(Modification records)
——————————

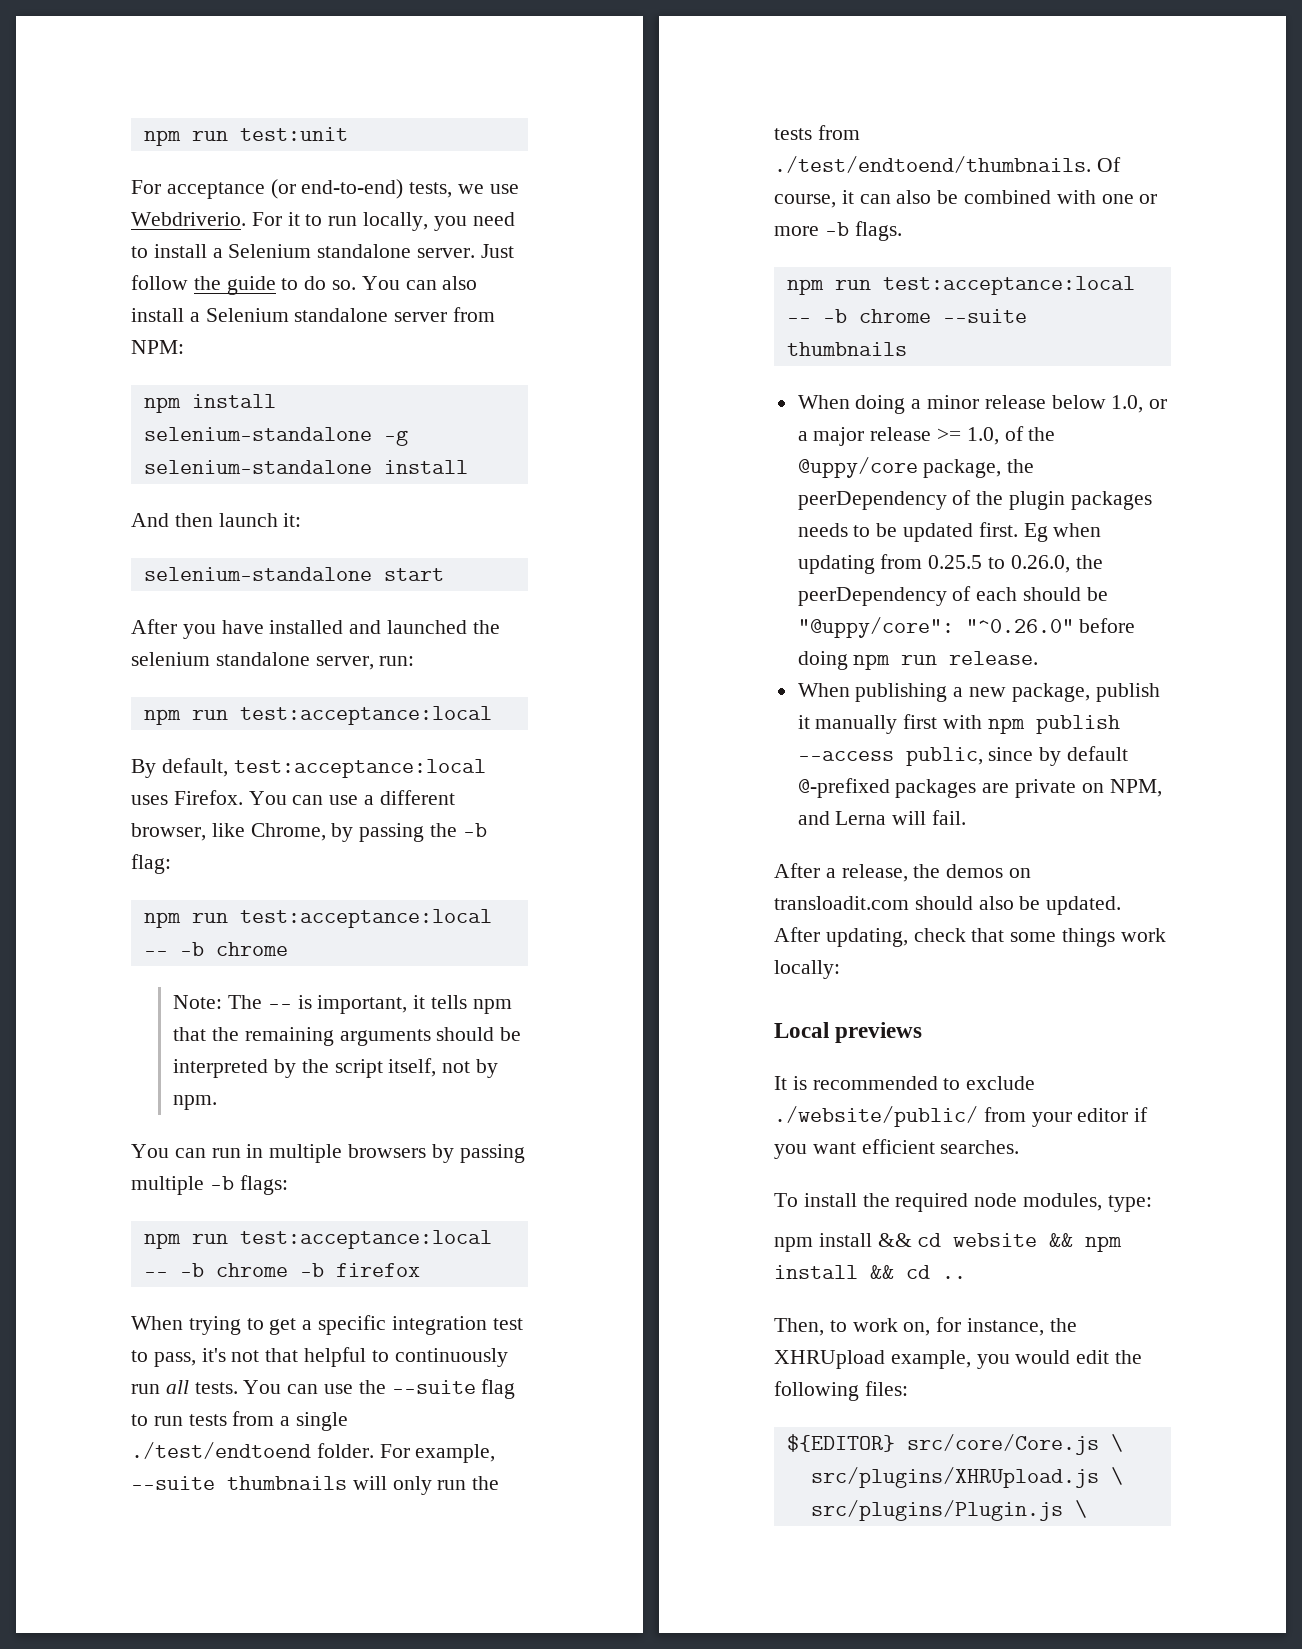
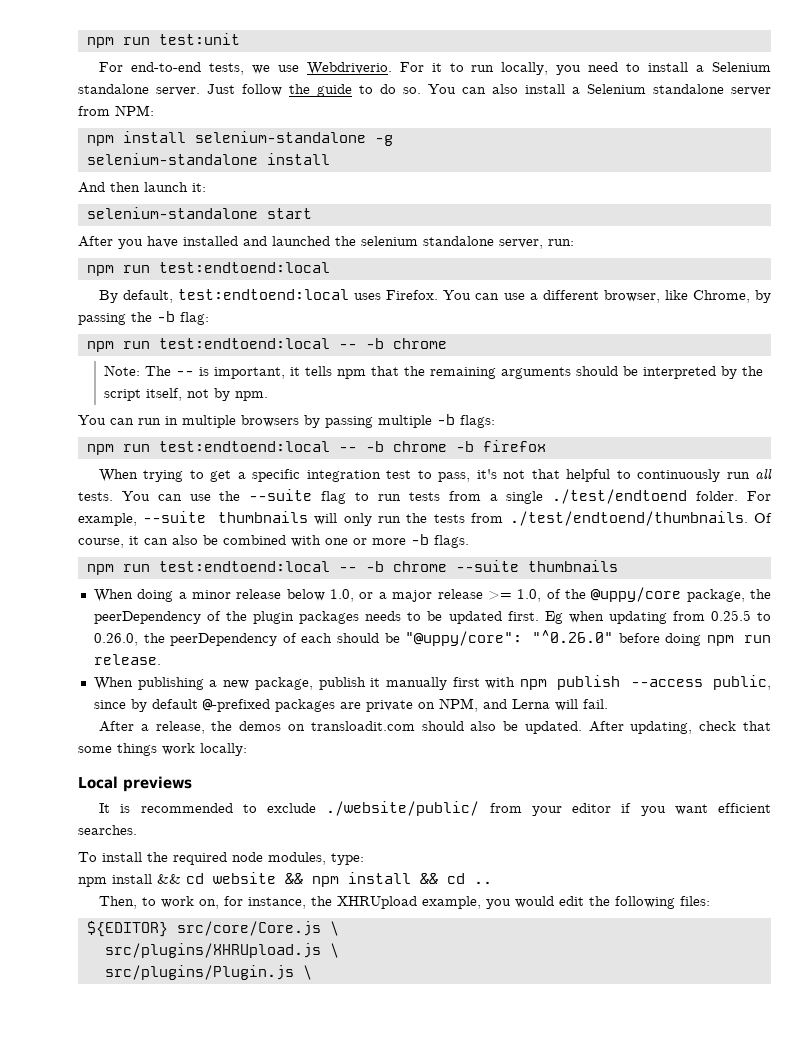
[166,179,404,199] acceptance (or end-to-end) -> [130,62,201,72] end-to-end
[239,706,492,725] test:acceptance:local -> [158,262,330,273] test:endtoend:local
[233,759,486,778] test:acceptance:local -> [178,289,350,300] test:endtoend:local
[239,909,492,928] test:acceptance:local -> [158,338,330,349] test:endtoend:local
[239,1230,492,1249] test:acceptance:local -> [158,441,330,452] test:endtoend:local
[882,276,1135,295] test:acceptance:local -> [158,561,330,572] test:endtoend:local

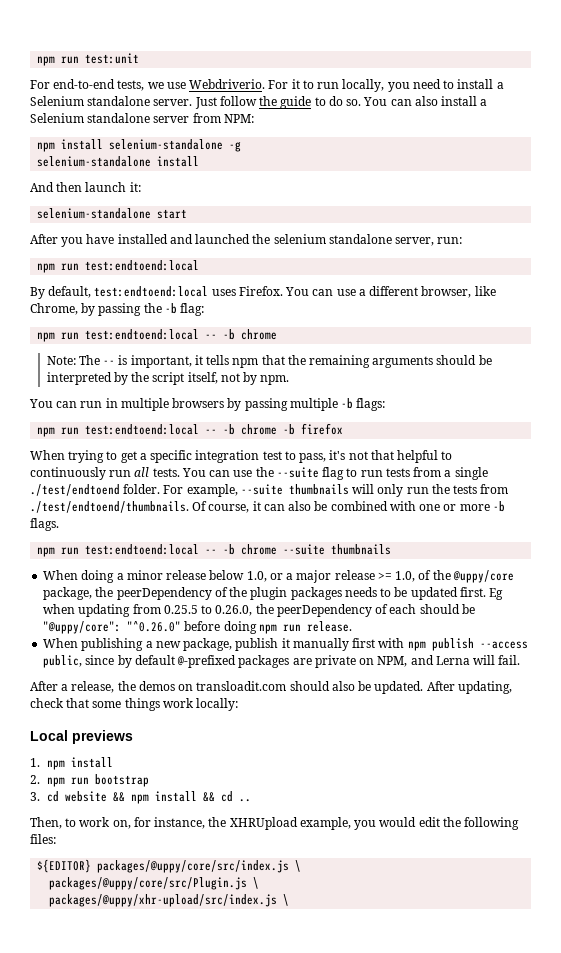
[98,801,772,816] [78,825,137,835] [78,852,364,865] [78,874,181,887] It is recommended to exclude ./website/public/ from your editor if you want efficient searches. // To install the required node modules, type: // npm install && -> [30,757,113,770] [30,774,149,787] [30,792,40,801] 1. npm install // 2. npm run bootstrap // 3.
[176,921,339,936] [104,943,339,958] [104,965,294,980] src/core/Core.js \ // src/plugins/XHRUpload.js \ // src/plugins/Plugin.js -> [97,860,302,873] [49,877,260,890] [49,894,278,907] packages/@uppy/core/src/index.js \ // packages/@uppy/core/src/Plugin.js \ // packages/@uppy/xhr-upload/src/index.js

——————————

◆ TASK DESCRIPTION:
The lines sought are those in the data above that include the string "test"; copy each one.

◆ WRITTEN SOLUTION:
[239,706,492,725] test:acceptance:local -> [158,262,330,273] test:endtoend:local
[233,759,486,778] test:acceptance:local -> [178,289,350,300] test:endtoend:local
[239,909,492,928] test:acceptance:local -> [158,338,330,349] test:endtoend:local
[239,1230,492,1249] test:acceptance:local -> [158,441,330,452] test:endtoend:local
[882,276,1135,295] test:acceptance:local -> [158,561,330,572] test:endtoend:local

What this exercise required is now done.